Could Theresa May face opposition from her party — EU Withdrawal Bill

Letters MPs who delay the Brexit process will harm our chances of a good deal

Letters MPs who delay the Brexit process will harm our chances of a good deal

15 Conservative MPs who plan to vote against the government on an amendment to the withdrawal bill have been labelled "mutineers".

Pro-EU ex-minister Anna Soubry, described it as a "blatant piece of bullying that goes to the very heart of democracy".

Media captionWhat's going on with the EU Withdrawal Bill?

The Prime Minister has at least 15 backbenchers siding with a Labour attempts to stop the Brexit date being locked into law.

The Committee stage of the Withdrawal Bill, where MPs propose amendments, and the details of parliamentary bills are thrashed out, will take place today and tomorrow.

The rebel group in question includes former education secretary Nicky Morgan, former chancellor Kenneth Clarke and former attorney general Dominic Grieve.

Ministers want to set exit day as 2300 GMT on March 29, 2019.

The front page itself became a subject of discussion in Parliament, when one of those named by the newspaper blamed it for triggering threatening tweets that have now been referred to police.

"As the European Union withdrawal plans go through the House of Commons, does the PM agree with me that its part of our job as MPs to scrutinise that legislation, to debate considered amendments which seek to improve the bill, which are constructive and which seek to ensure we have a smooth transition of our laws from the European Union to the UK".

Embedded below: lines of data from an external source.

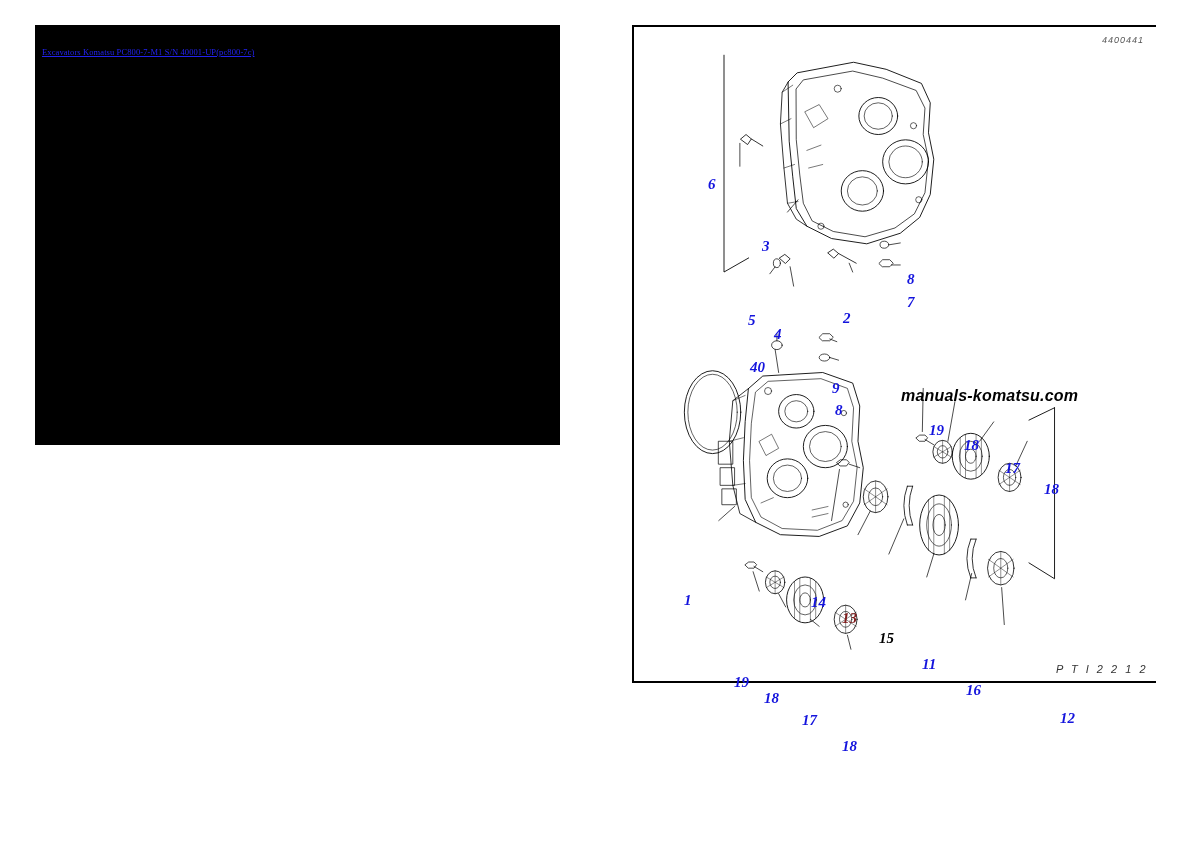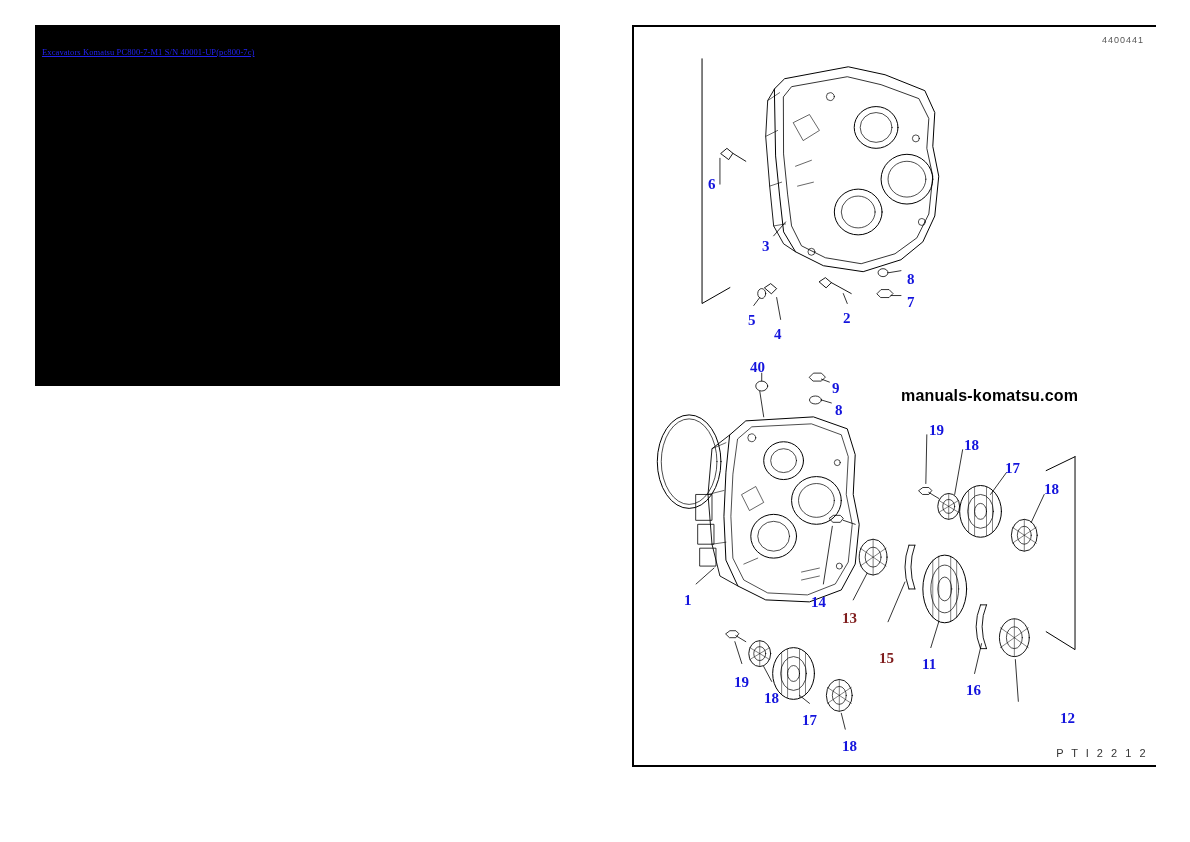"4400441" #diagram-panel { font-style: none -> italic; height: 742px -> 658px }
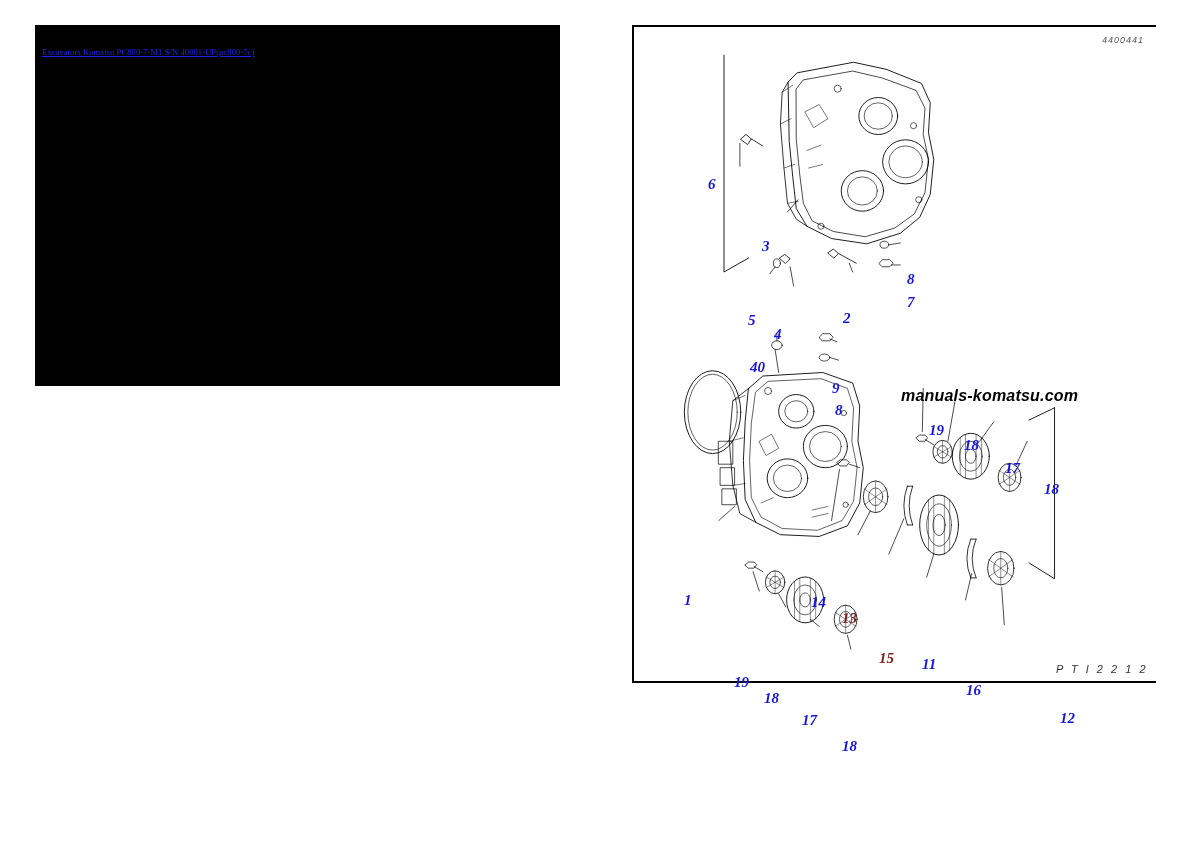"Excavators Komatsu PC800-7-M1 S/N" #left-panel { height: 361px -> 420px }
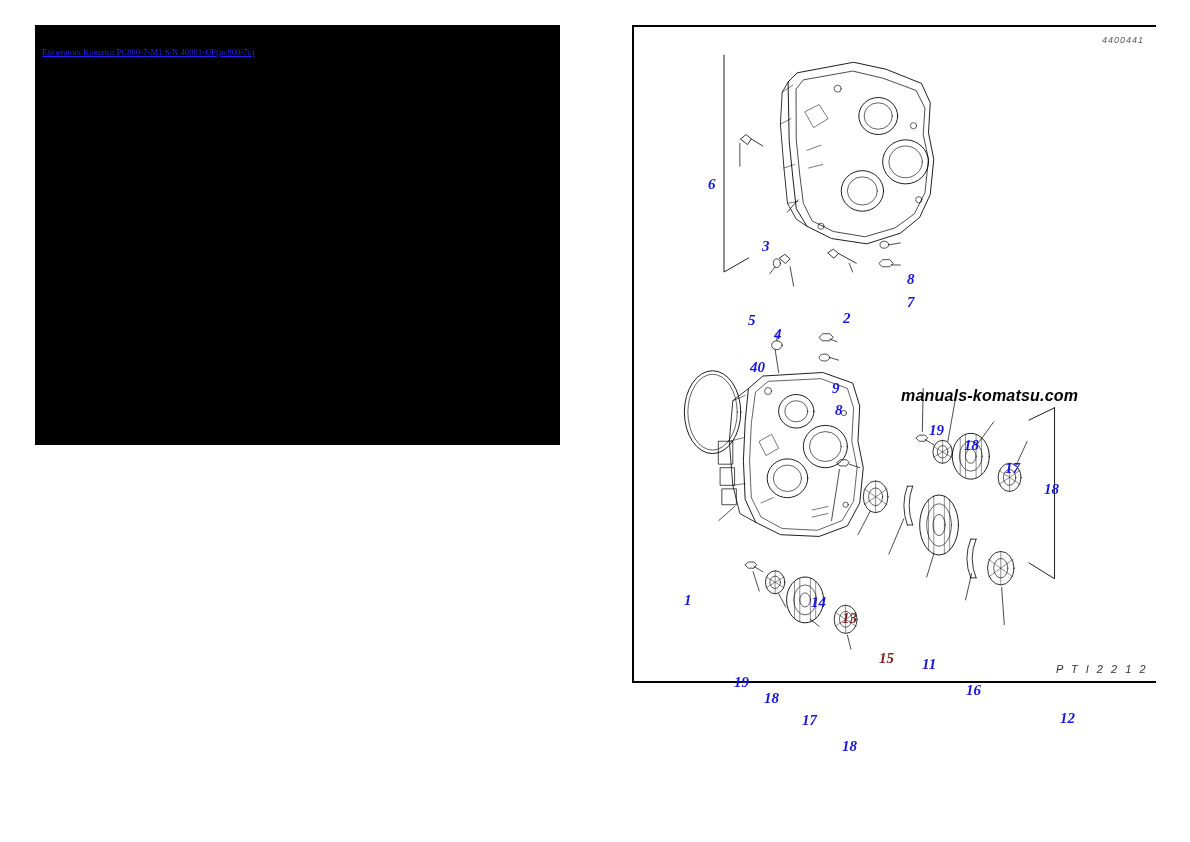"15" div.callout { color: #7f1d1d -> #000000; margin-top: 20px -> none }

It passed at second reading, meaning MPs agree with it in principle, but will now be reshaped to make sure it works and try and make it pass in the House of Lords.

The government comfortably won the first five votes on amendments to the bill with majorities around 20, despite all the main opposition parties voting against them.

This problem is about to be brought into sharp focus as the centrepiece of the government's legislative programme for Brexit, the EU Withdrawal Bill, returns to parliament this week.

The MP also said for MPs vote against repealing the European Communities Act 1972 "would effectively be completely contradicting and reserving their position".

He said: "I can only see downsides in terms of the government losing control of one of the levers it could use to control the negotiations".

Keir Starmer, Labour's chief Brexit spokesman, said the proposal was "a significant climbdown from a weak government on the verge of defeat".

He said: "The government's amendments to their own Bill would stand in the way of an orderly transition and increase the chance of Britain crashing out of Europe without an agreement".

As she faced the House of Commons for her weekly Prime Ministers Questions, May also defended the right of her Conservative party MPs to express their disagreements over the crucial EU Withdrawal Bill, a key part of the United Kingdom governments strategy for leaving the European Union following last years referendum in favour of Brexit.